If I'd got the scope going earlier I'd have sorted it quicker. Another sign of tired I guess.

On a positive note, I wanted to add those features at some stage anyway.

evanh · 2023-07-17 13:27

sysclock/2 is pretty crazy performance for sure. Streamer timing is very sensitive though. The kicker here is different SD cards have different latencies so not really a goer without a dynamically calibrated compensation delay.

Adding a calibrate sequence to a failed response CRC should be doable without creating additional overhead ... well at least not on block read/write anyway. Question is, is that really enough checking when forever teetering on the edge like this? Checking the data block CRC as well would provide a lot more security.

rogloh · 2023-07-17 23:24

Yeah checking data CRC on reads could be a good thing for ensuring integrity and this would be okay with just single sector reads, but streaming data in at the same time using multiple sector reads at higher speeds may be hard to keep up unless you could find a way to use the COG to compute it while streaming somehow.

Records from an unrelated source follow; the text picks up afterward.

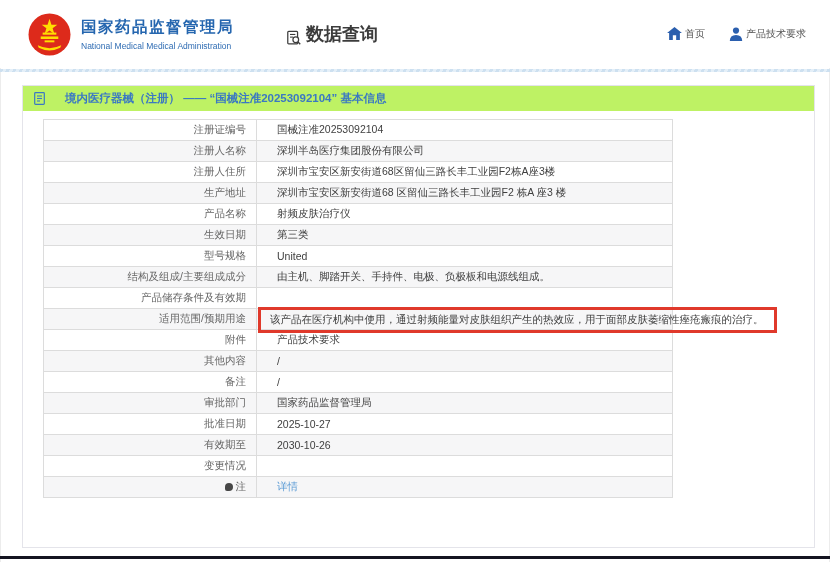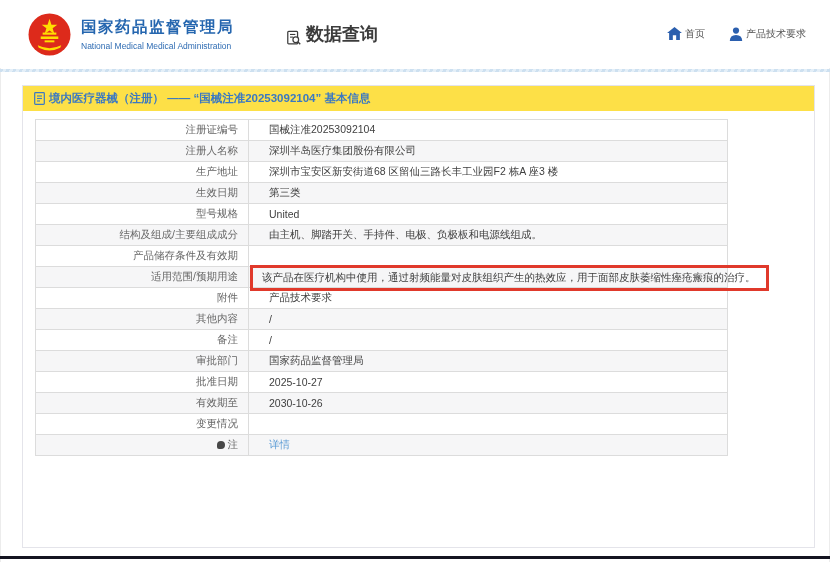--- a/index.html
+++ b/index.html
@@ -34,27 +34,27 @@
     position:absolute; top:69px; left:0; right:0; height:3px;
     background:repeating-linear-gradient(115deg,#cde0f0 0 3px,#e4eff8 3px 6px);
   }
 
   
   .panel {
     position:absolute; left:22px; top:85px; width:793px; height:463px;
     background:#fff; border:1px solid #e4e4ea;
   }
   .panel-title {
-    height:25px; background:#fde047; display:flex; align-items:center;
-    padding:0 11px; gap:4px; font-size:11.5px; font-weight:bold; color:#3a78c3;
+    height:25px; background:#bef264; display:flex; align-items:center;
+    padding:0 11px; gap:20px; font-size:11.5px; font-weight:bold; color:#3a78c3;
   }
   .panel-title svg { flex:0 0 auto; }
 
   
-  table.info { border-collapse:collapse; table-layout:fixed; width:693px; margin:8px 0 0 12px; }
+  table.info { border-collapse:collapse; table-layout:fixed; width:630px; margin:8px 0 0 20px; }
   td {
     border:1px solid #dcdcdc; height:21px; font-size:10.5px;
     padding:1px 10px; vertical-align:middle; white-space:nowrap;
   }
   .cell-label { width:213px; text-align:right; color:#666; }
   .cell-value { color:#404040;padding-left:20px; }
   tr:nth-child(even) td { background:#f6f6f7; }
   .note-dot {
     display:inline-block; width:8px; height:8px; border-radius:50% 50% 50% 2px;
     background:#474747; margin-right:3px; vertical-align:-1px;
@@ -130,22 +130,30 @@
     <tbody>
         <tr>
           <td class="cell-label">注册证编号</td>
           <td class="cell-value">国械注准20253092104</td>
         </tr>
         <tr>
           <td class="cell-label">注册人名称</td>
           <td class="cell-value">深圳半岛医疗集团股份有限公司</td>
         </tr>
         <tr>
+          <td class="cell-label">注册人住所</td>
+          <td class="cell-value">深圳市宝安区新安街道68区留仙三路长丰工业园F2栋A座3楼</td>
+        </tr>
+        <tr>
           <td class="cell-label">生产地址</td>
           <td class="cell-value">深圳市宝安区新安街道68 区留仙三路长丰工业园F2 栋A 座3 楼</td>
+        </tr>
+        <tr>
+          <td class="cell-label">产品名称</td>
+          <td class="cell-value">射频皮肤治疗仪</td>
         </tr>
         <tr>
           <td class="cell-label">生效日期</td>
           <td class="cell-value">第三类</td>
         </tr>
         <tr>
           <td class="cell-label">型号规格</td>
           <td class="cell-value">United</td>
         </tr>
         <tr>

We would need a data CRC for writes so some tight CRC code will need to be figured out regardless.

rogloh · 2023-07-22 03:14

Think your comment below from the flexspin compiler thread belongs here...

@evanh said:
I think I've worked I did indeed have a timing issue. If the response code missed any clocks it got stuck. The earlier code must have been teetering on the edge of missing the first pulse - Which would be tripped up on worst case hubRAM access timings.

I've worked out I can reliably create a similar situation by making the command/response clocks faster than sysclock/4. Then the rx smartpin itself becomes unreliable at seeing every clock pulse - Which has the same outcome of appearing to lock up for the same reason. I still assume the rx smartpin is counting all clock pulses. Time to fix that ...

I can't recall the clock speed I ran for the CMD/RESP smart pin but I know didn't see any timing issues when running my data data phase up to sysclk/2 using the streamer although the P2 frequency I was running at might have nicely been in a sweet spot range for the input delay window. I know you can't clock the sync rx smartpin mode too fast or it won't detect input pin clock transitions correctly (something less than sysclk/2 is required). I was certainly running the clock fast only for the DAT pin transfers and somewhat slower for the CMD/RESP transfer and I know I was doing simple pin polling for the start bit vs what you do with that special SMPS smartpin mode that is also looking for a change on the pin while running. If that works l do like your solution.

In general though I don't think you have to optimize the CMD/RESP stuff down to saving every last clock to get the best bang per buck with SD cards, it's the data transfer phase sending 512 bytes that needs to be fast, although speeding up the start bit checking is a good thing which is where my own code would have been somewhat slower that what you are doing. Ultimately supporting multiple SD sector reads will be where it will really fly and stream back data super fast off a decent SD card. By that point the limiting factor is probably just some CRC validation should you wish to enable it, it's probably best to make that optional on reads.

evanh · 2023-07-22 04:24

That was me clarifying that my earlier post about a possible Flexspin bug was likely just my own buggy code.

In fact I should add to it that the historical issue I referenced in there has a decent probability of being the same problem - Sync serial smartpins not seeing every clock pulse can lead to puzzling behaviour.

evanh · 2023-07-22 04:34

As for minimum ratio, the smartpin needs sampling time to identify individually both the low phase and high phase of each clock pulse:
- Sysclock/4 is it when the Prop2 is the clock master. In theory this could be smaller but then the phase timing has to be calibrated. I don't know this for sure. See below.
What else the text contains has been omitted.